Que peuvent faire les citoyens américains pour soutenir le peuple ukrainien et ces Russes que nous admirons à juste titre, ceux qui sont dans la rue, risquant d'être arrêtés et battus pour avoir exigé à haute voix que leur gouvernement arrête la guerre ? Nous ne sommes pas avec eux lorsque nous « Tenons avec l'OTAN ». Ce que le peuple ukrainien souffre de l'agression russe est subi quotidiennement par des millions de personnes dans le monde à cause de l'agression américaine. La préoccupation et l'attention légitimes pour les centaines de milliers de réfugiés ukrainiens sont une posture politique dénuée de sens et à notre honte si elle n'est pas accompagnée d'une préoccupation pour les millions de personnes laissées sans abri par les guerres entre les États-Unis et l'OTAN. Si les Américains qui s'en soucient descendaient dans la rue chaque fois que notre gouvernement bombarde, envahit, occupe ou sape la volonté du peuple d'un pays étranger, il y aurait des millions de personnes inondant les rues des villes américaines - la protestation devrait être une pleine -occupation du temps pour beaucoup, alors même qu'elle semble maintenant l'être pour si peu d'entre nous.
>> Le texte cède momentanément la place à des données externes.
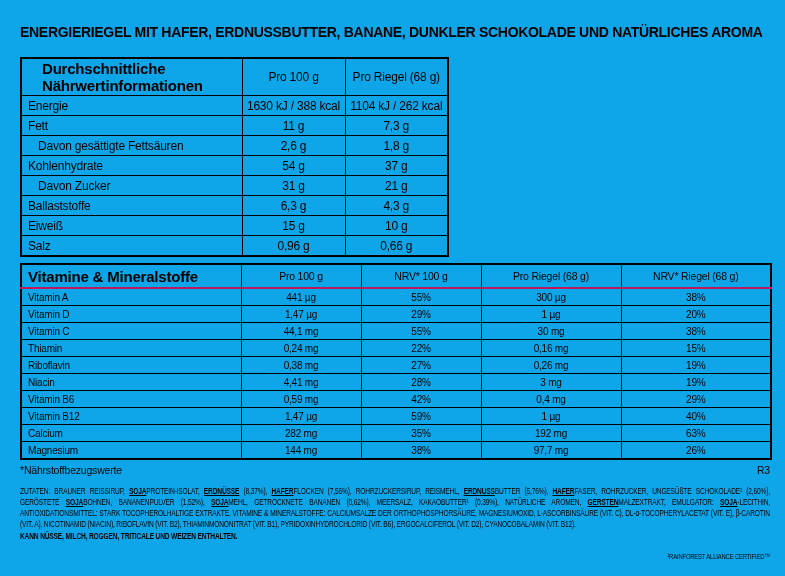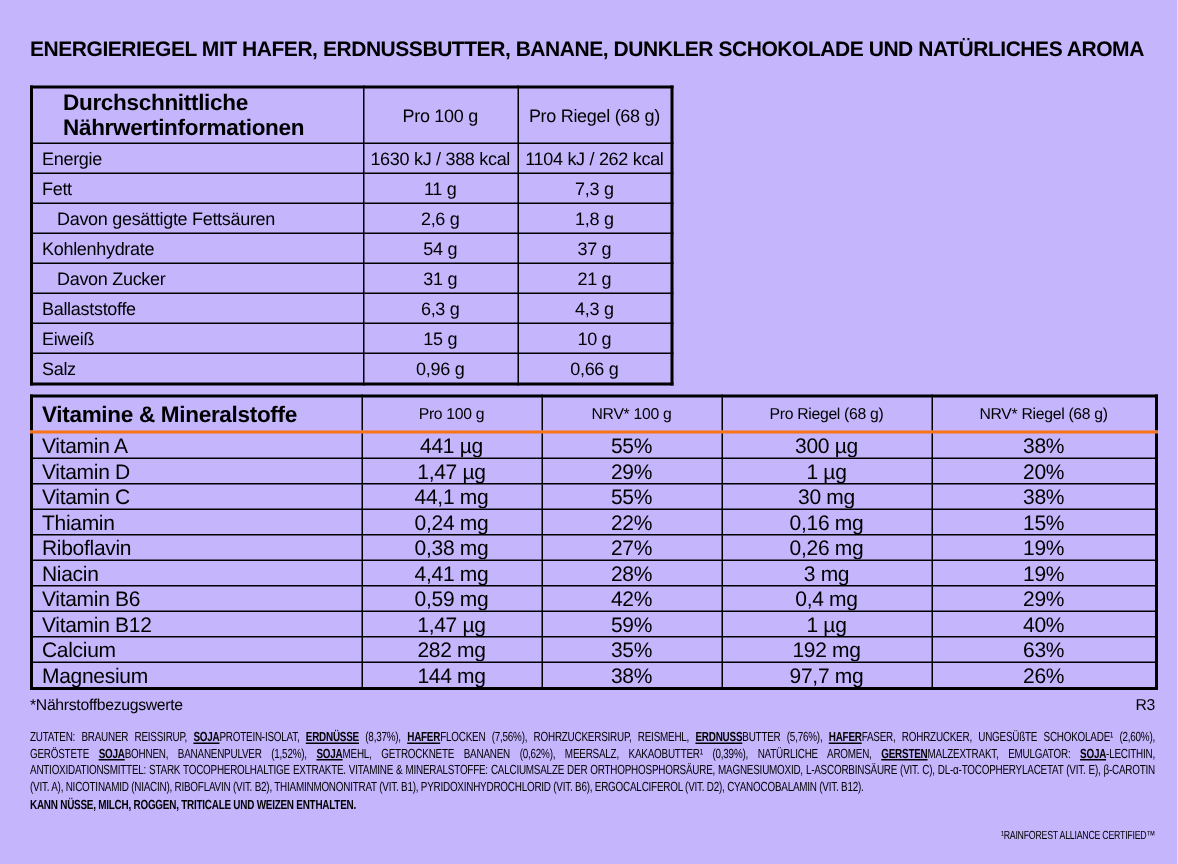"ENERGIERIEGEL MIT HAFER, ERDNUSSBUTTER," .page { background: #c4b5fd -> #0ea5e9 }
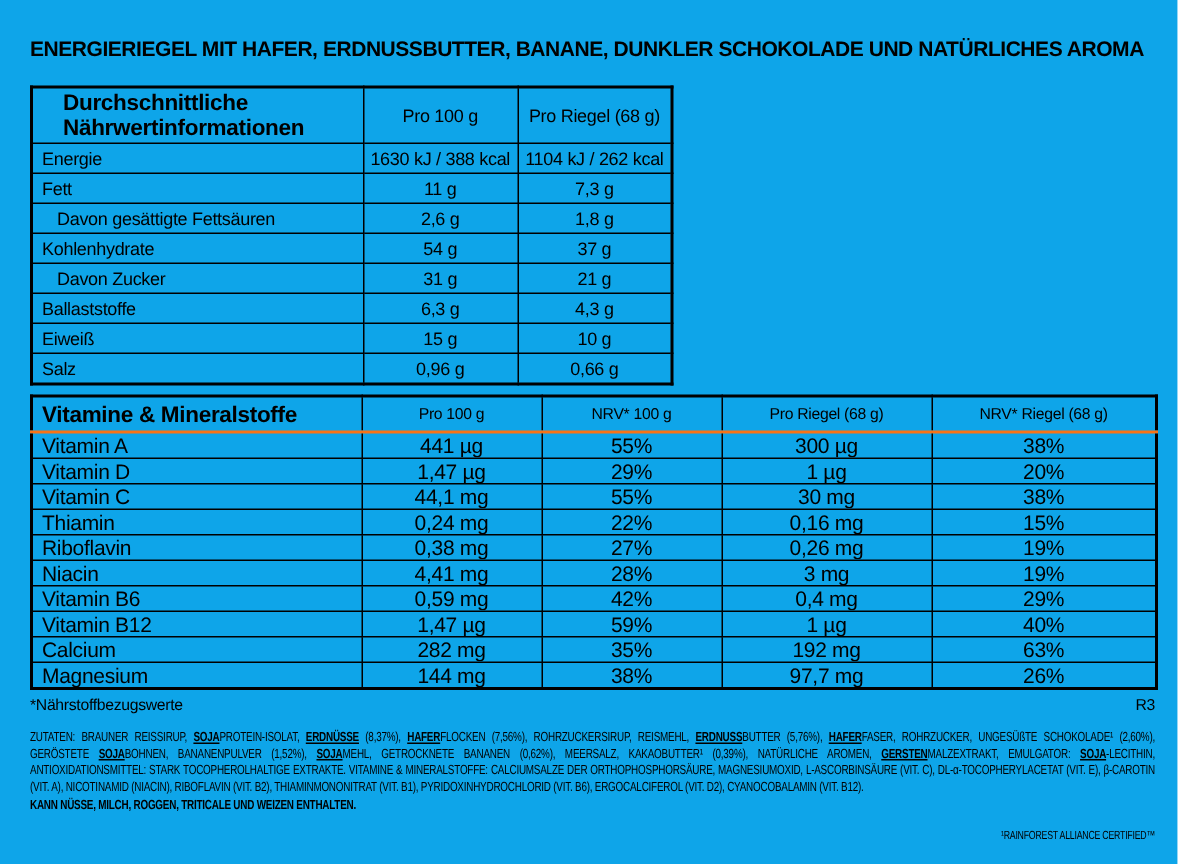"Vitamine & Mineralstoffe" .t2 th { border-bottom: 2px solid #f97316 -> 2px solid #be185d }
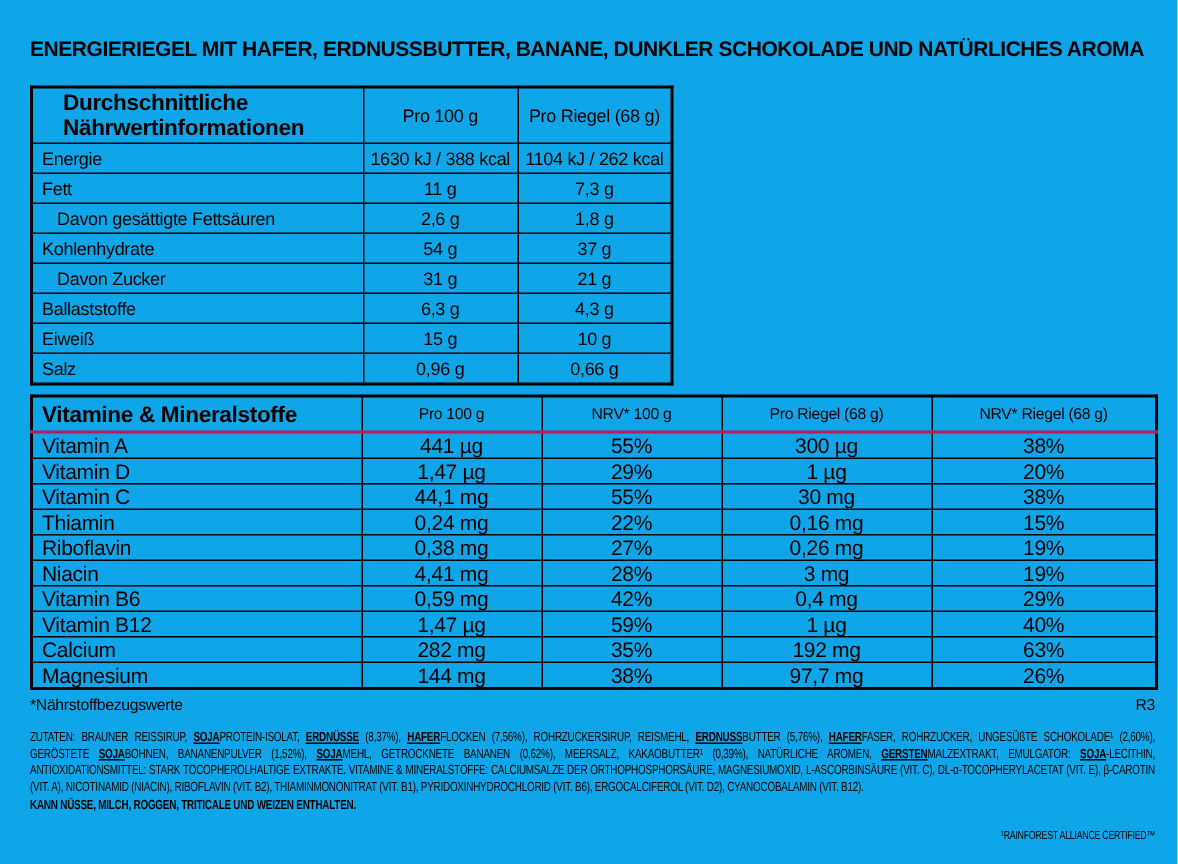"Vitamin A" .t2 td { font-size: 14px -> 10px }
Brian Terrell est un militant pour la paix basé dans l'Iowa et coordinateur de la sensibilisation pour l'expérience du désert du Nevada

Réponses 3

  1. Merci Brian pour cet article. Il n'est pas facile en ce moment de s'opposer à l'atmosphère politique ici, car elle est si fortement anti-russe et pro-occidentale, mais nous n'arrêterons pas d'évoquer le rôle des États de l'OTAN après 1990 et d'accuser l'hypocrisie occidentale.

  2. Merci pour cet article. Plus de gens devraient être sensibilisés à cela et qui est derrière la machine de guerre qui génère des profits. Merci de répandre la connaissance et la paix

  3. Excellent article. Notre Chambre des représentants vient de voter pour un autre programme d'aide. #13 milliards pour l'Ukraine et l'Europe. Plus d'argent pour l'Ukraine ne peut que donner du temps pour plus de meurtres d'enfants et de femmes. C'est fou. Comment pouvons-nous maintenir le gros mensonge selon lequel tout cela est pour la démocratie ? C'est des conneries. Chaque guerre est au profit des profiteurs de guerre. Ce n'est pas ainsi que nous honorons la démocratie.